YOUR TASK →
In the entries below, find the line with "[154,736,245,750] Watson says" and print exactly every line from there up to and including the line with "[122,669,142,685] 2. ->", with no other lines.

DATA FOR ANALYSIS →
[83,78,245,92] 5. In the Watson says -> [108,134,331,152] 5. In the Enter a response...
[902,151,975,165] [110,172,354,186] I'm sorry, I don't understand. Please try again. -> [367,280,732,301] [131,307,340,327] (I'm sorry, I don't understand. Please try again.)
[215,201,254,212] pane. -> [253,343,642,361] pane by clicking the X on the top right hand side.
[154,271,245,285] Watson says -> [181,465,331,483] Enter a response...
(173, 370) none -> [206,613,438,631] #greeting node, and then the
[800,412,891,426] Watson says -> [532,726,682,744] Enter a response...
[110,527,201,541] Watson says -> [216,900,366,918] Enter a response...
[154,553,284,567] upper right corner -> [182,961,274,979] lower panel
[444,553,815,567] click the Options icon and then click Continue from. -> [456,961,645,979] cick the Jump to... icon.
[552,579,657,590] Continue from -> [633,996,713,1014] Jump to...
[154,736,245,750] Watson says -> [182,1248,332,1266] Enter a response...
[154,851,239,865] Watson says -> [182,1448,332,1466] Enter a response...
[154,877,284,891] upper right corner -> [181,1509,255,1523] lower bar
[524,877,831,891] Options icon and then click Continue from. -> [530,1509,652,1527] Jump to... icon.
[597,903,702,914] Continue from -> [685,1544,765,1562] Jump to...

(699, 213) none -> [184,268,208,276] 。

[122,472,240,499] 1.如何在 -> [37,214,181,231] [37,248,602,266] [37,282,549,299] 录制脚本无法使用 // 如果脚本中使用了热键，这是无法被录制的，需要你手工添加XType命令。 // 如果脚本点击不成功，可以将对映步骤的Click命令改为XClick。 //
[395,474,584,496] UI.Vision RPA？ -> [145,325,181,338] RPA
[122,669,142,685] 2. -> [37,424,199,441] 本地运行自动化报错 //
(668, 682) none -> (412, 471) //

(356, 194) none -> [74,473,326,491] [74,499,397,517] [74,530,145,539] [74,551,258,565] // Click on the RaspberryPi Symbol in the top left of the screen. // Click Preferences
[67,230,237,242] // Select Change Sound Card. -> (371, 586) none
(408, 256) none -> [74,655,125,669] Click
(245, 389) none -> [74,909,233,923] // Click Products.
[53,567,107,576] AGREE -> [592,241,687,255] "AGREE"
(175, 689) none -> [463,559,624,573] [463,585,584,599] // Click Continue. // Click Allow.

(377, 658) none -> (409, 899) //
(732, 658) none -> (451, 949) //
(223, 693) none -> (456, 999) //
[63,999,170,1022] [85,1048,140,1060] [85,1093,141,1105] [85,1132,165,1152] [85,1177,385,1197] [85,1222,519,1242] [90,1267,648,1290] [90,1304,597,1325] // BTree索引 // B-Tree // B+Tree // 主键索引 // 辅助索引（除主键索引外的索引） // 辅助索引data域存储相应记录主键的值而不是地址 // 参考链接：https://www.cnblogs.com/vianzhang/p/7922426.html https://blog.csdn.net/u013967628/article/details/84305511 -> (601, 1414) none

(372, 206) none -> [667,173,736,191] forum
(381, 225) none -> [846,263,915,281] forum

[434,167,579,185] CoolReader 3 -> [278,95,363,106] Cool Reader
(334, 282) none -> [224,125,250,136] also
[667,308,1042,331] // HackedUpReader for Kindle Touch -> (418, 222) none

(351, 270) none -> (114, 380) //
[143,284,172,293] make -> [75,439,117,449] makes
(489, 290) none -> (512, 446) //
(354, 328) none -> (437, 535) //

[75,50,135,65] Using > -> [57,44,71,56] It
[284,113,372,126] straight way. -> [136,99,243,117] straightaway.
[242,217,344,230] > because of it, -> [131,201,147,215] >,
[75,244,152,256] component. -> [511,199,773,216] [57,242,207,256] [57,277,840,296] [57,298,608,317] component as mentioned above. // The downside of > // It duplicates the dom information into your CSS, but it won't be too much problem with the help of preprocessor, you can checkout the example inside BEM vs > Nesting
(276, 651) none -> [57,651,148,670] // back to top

RESULT →
[154,736,245,750] Watson says -> [182,1248,332,1266] Enter a response...
[154,851,239,865] Watson says -> [182,1448,332,1466] Enter a response...
[154,877,284,891] upper right corner -> [181,1509,255,1523] lower bar
[524,877,831,891] Options icon and then click Continue from. -> [530,1509,652,1527] Jump to... icon.
[597,903,702,914] Continue from -> [685,1544,765,1562] Jump to...

(699, 213) none -> [184,268,208,276] 。

[122,472,240,499] 1.如何在 -> [37,214,181,231] [37,248,602,266] [37,282,549,299] 录制脚本无法使用 // 如果脚本中使用了热键，这是无法被录制的，需要你手工添加XType命令。 // 如果脚本点击不成功，可以将对映步骤的Click命令改为XClick。 //
[395,474,584,496] UI.Vision RPA？ -> [145,325,181,338] RPA
[122,669,142,685] 2. -> [37,424,199,441] 本地运行自动化报错 //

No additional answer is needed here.